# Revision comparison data
__________

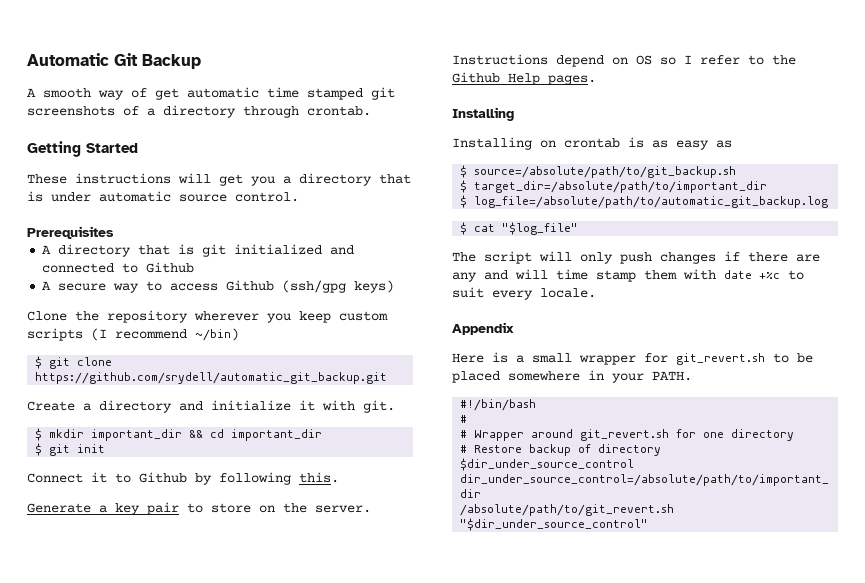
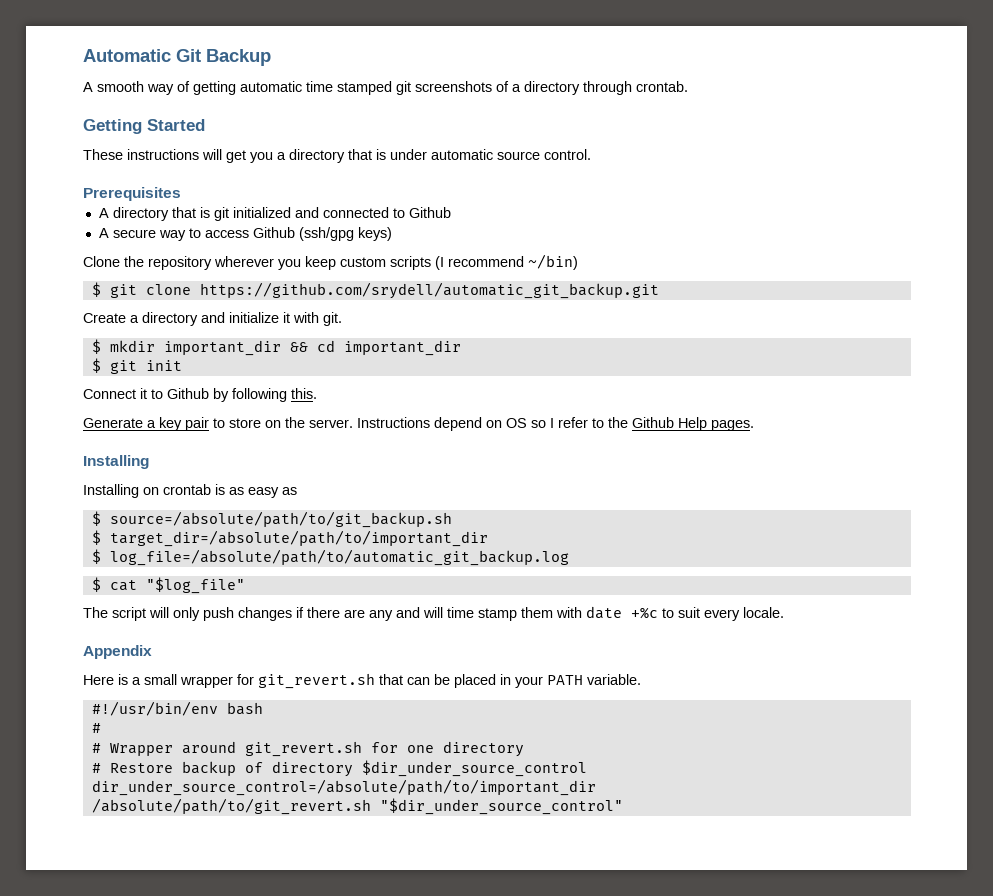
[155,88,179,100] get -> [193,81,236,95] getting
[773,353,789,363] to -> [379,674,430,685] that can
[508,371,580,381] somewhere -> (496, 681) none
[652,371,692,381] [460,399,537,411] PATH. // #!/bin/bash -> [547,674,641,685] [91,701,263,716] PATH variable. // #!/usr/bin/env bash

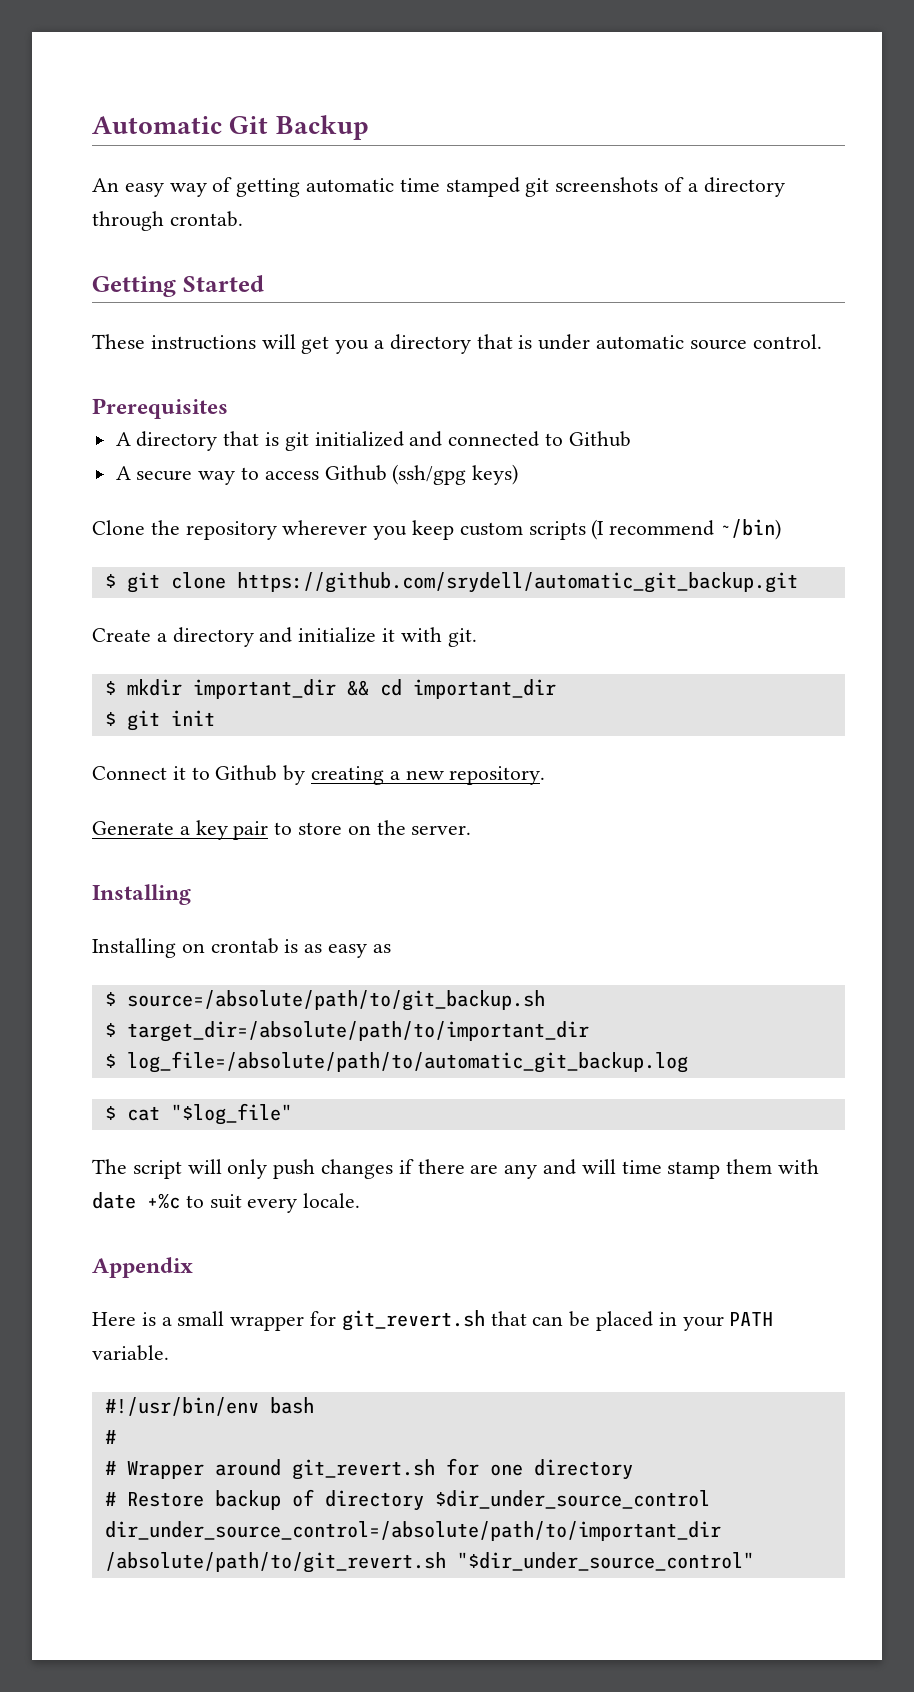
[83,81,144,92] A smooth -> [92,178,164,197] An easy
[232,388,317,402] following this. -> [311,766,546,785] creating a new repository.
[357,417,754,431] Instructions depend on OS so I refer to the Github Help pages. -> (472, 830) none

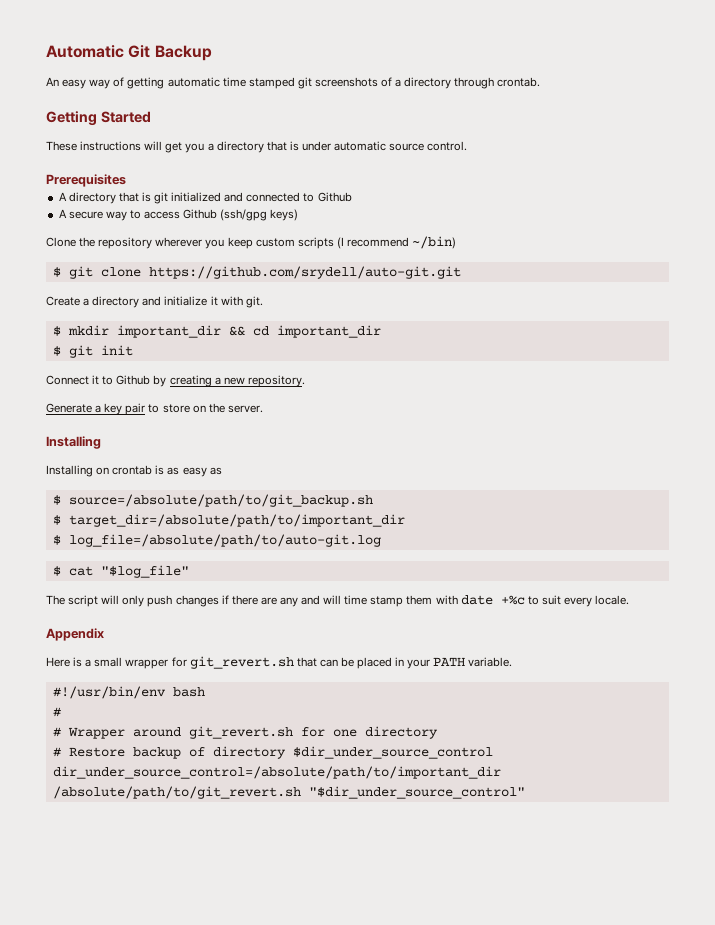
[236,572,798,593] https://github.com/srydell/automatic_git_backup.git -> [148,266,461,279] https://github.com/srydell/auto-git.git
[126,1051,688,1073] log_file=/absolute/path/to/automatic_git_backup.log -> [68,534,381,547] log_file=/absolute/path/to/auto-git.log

__________

# Task details
Each entry above should be copied exactly. The pictures should not.

# Completed exercise
[155,88,179,100] get -> [193,81,236,95] getting
[773,353,789,363] to -> [379,674,430,685] that can
[508,371,580,381] somewhere -> (496, 681) none
[652,371,692,381] [460,399,537,411] PATH. // #!/bin/bash -> [547,674,641,685] [91,701,263,716] PATH variable. // #!/usr/bin/env bash

[83,81,144,92] A smooth -> [92,178,164,197] An easy
[232,388,317,402] following this. -> [311,766,546,785] creating a new repository.
[357,417,754,431] Instructions depend on OS so I refer to the Github Help pages. -> (472, 830) none

[236,572,798,593] https://github.com/srydell/automatic_git_backup.git -> [148,266,461,279] https://github.com/srydell/auto-git.git
[126,1051,688,1073] log_file=/absolute/path/to/automatic_git_backup.log -> [68,534,381,547] log_file=/absolute/path/to/auto-git.log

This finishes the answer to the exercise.